▸ **Exercise aim**
The result should be an exact copy of the entries that follow, with no pictures included.

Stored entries
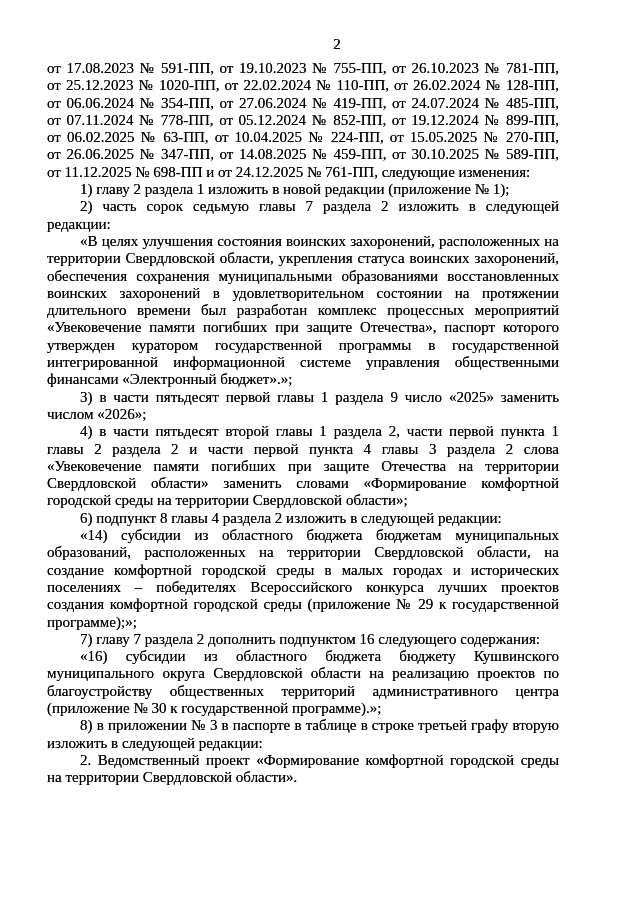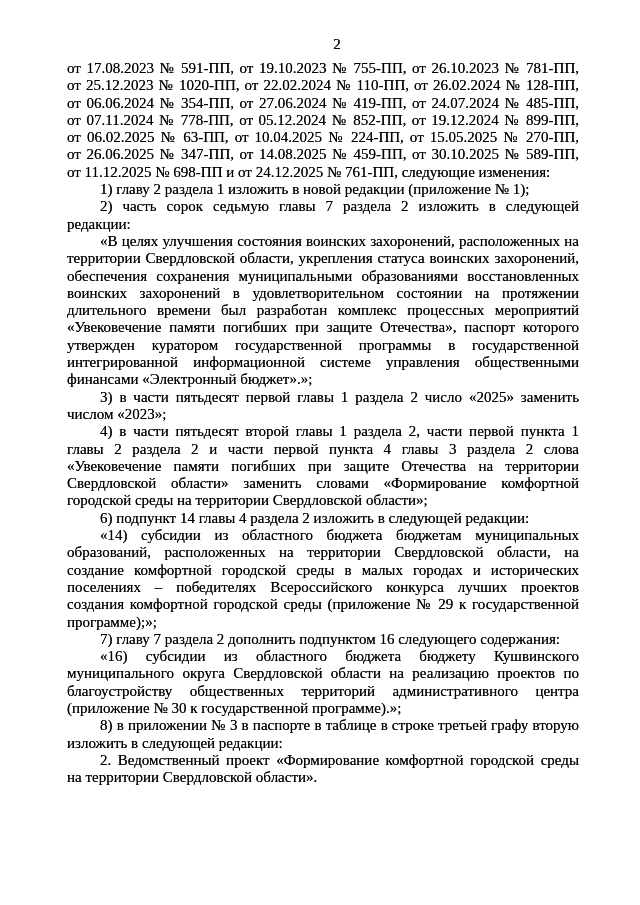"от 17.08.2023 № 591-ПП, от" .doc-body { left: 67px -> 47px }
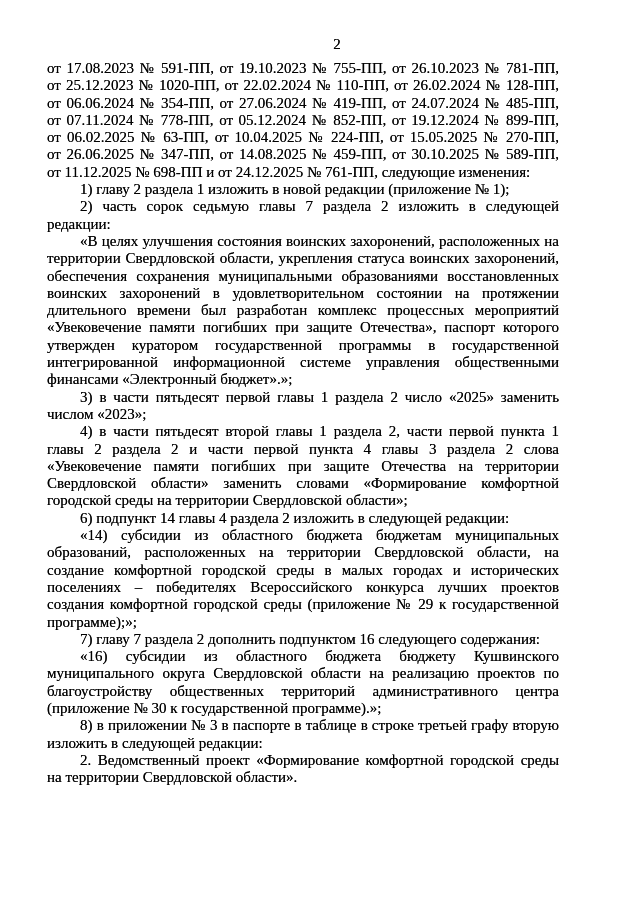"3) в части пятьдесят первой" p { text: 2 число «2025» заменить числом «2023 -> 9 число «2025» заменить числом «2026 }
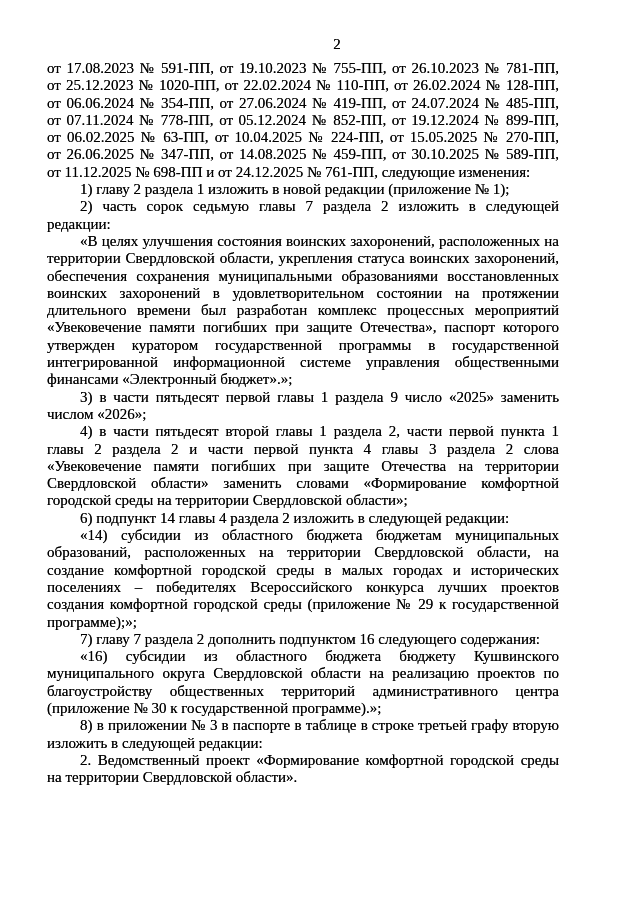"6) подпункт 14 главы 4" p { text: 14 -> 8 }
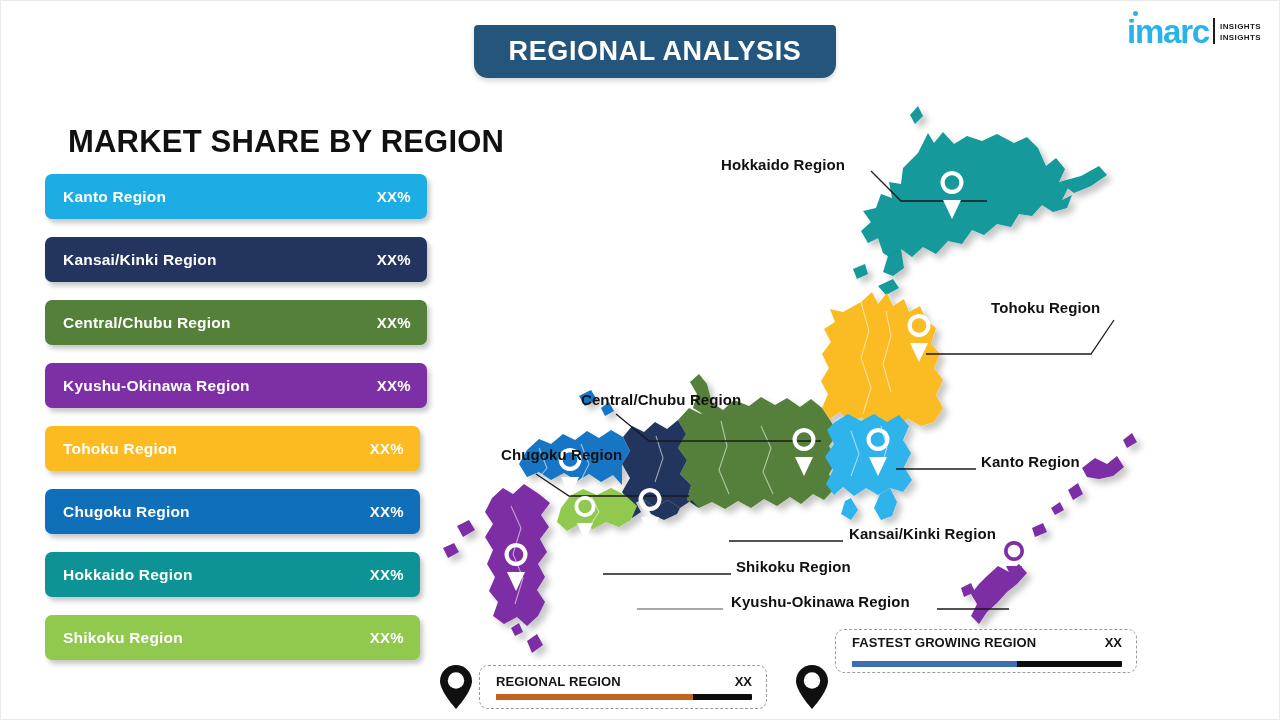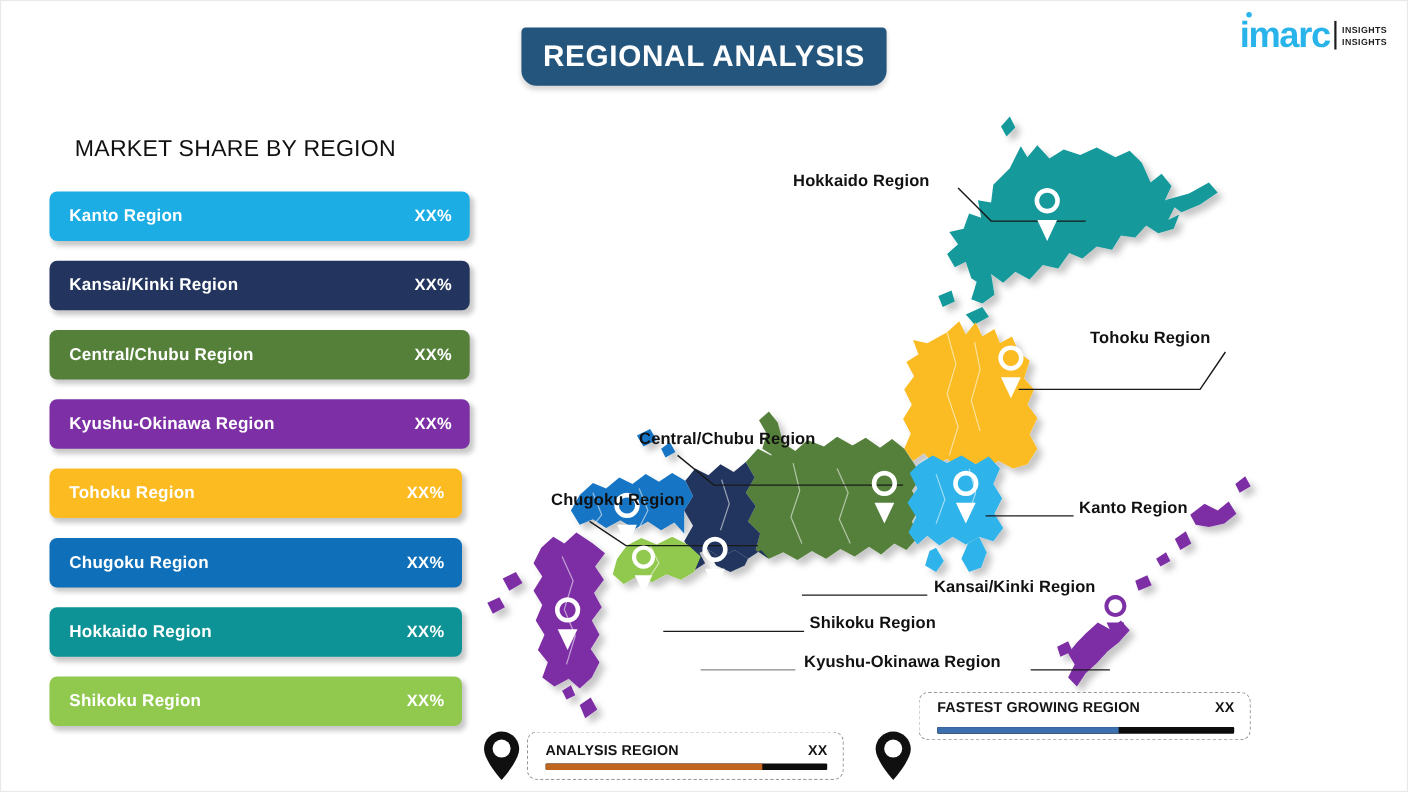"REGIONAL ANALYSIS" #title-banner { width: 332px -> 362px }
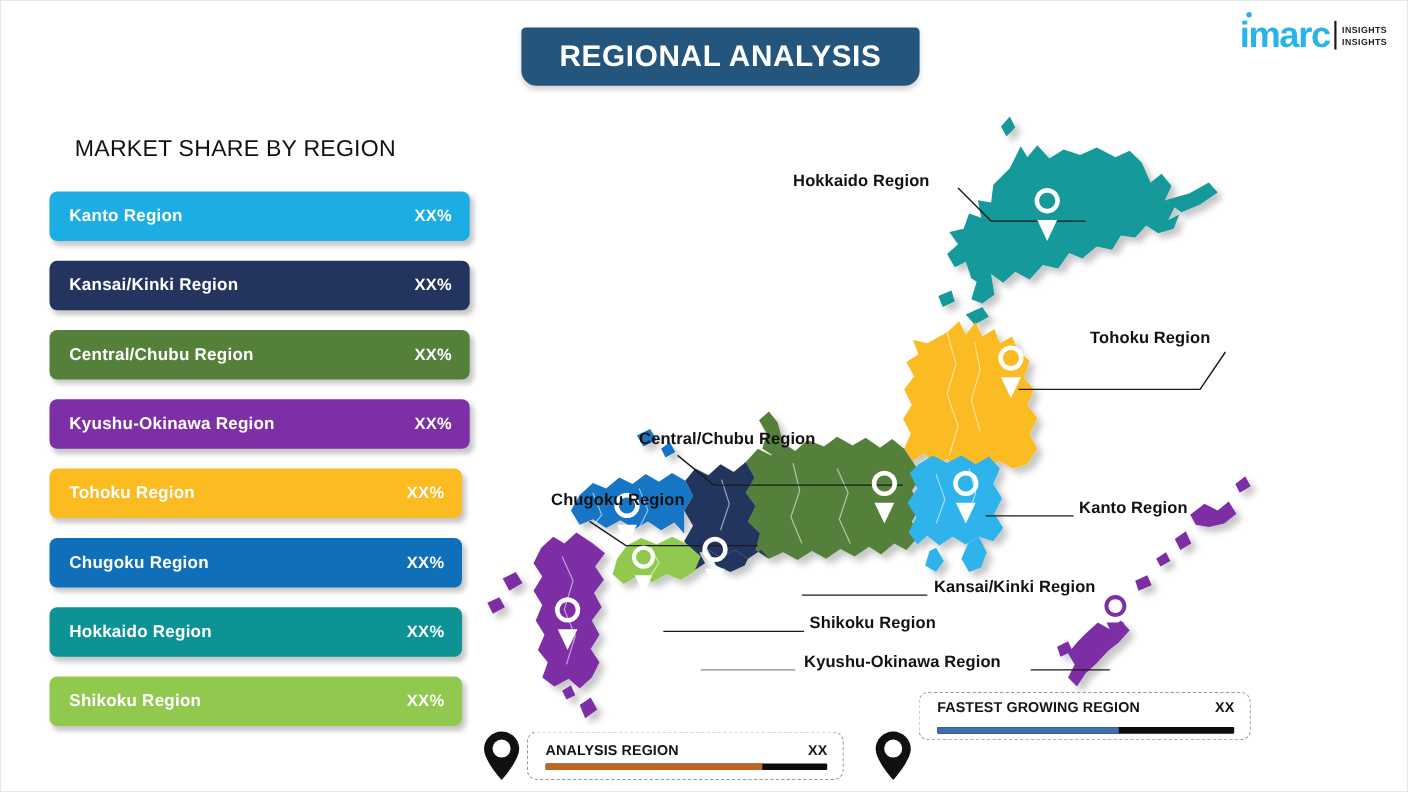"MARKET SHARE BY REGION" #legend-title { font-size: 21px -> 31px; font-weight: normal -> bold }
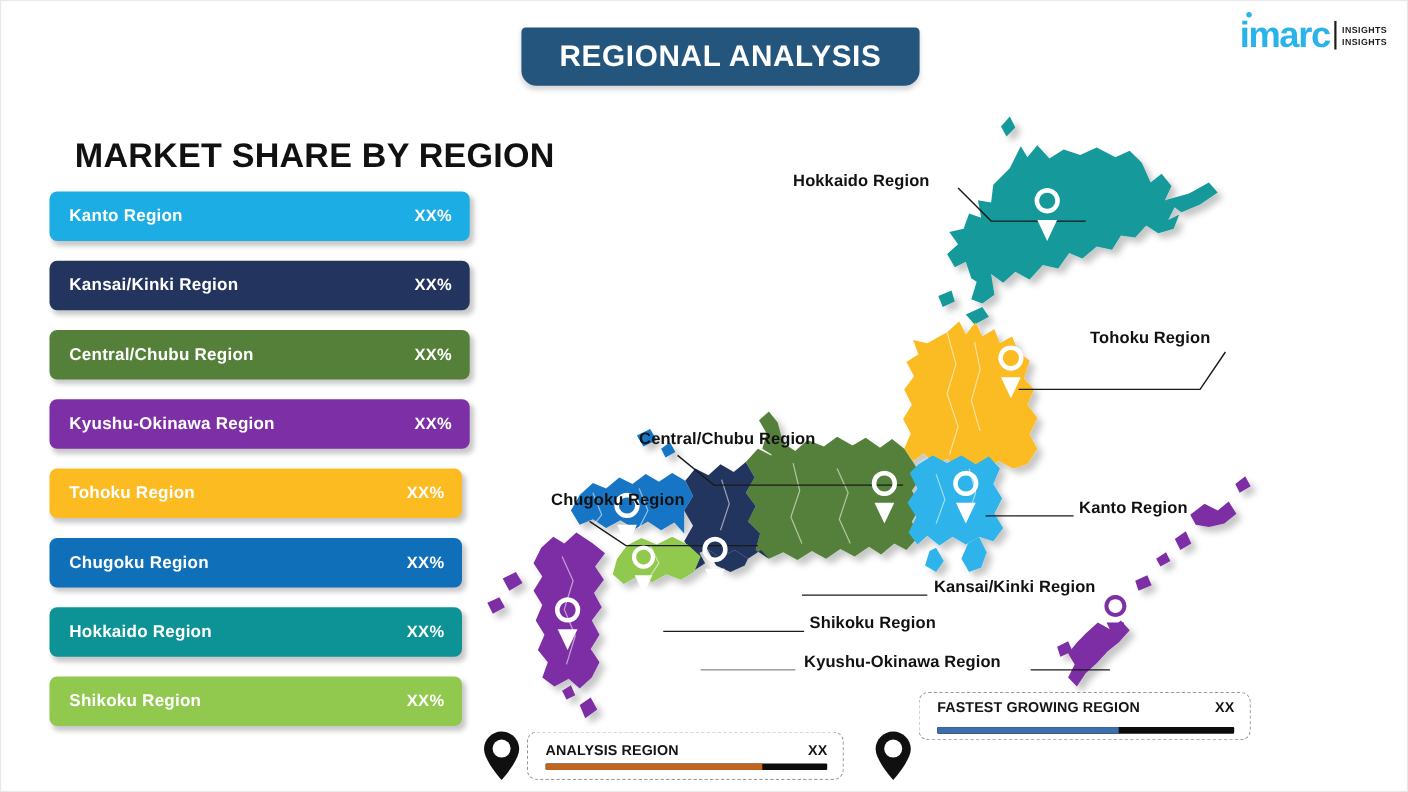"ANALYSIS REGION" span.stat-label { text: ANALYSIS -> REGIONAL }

▸ **Answer box**
"от 17.08.2023 № 591-ПП, от" .doc-body { left: 67px -> 47px }
"3) в части пятьдесят первой" p { text: 2 число «2025» заменить числом «2023 -> 9 число «2025» заменить числом «2026 }
"6) подпункт 14 главы 4" p { text: 14 -> 8 }
"REGIONAL ANALYSIS" #title-banner { width: 332px -> 362px }
"MARKET SHARE BY REGION" #legend-title { font-size: 21px -> 31px; font-weight: normal -> bold }
"ANALYSIS REGION" span.stat-label { text: ANALYSIS -> REGIONAL }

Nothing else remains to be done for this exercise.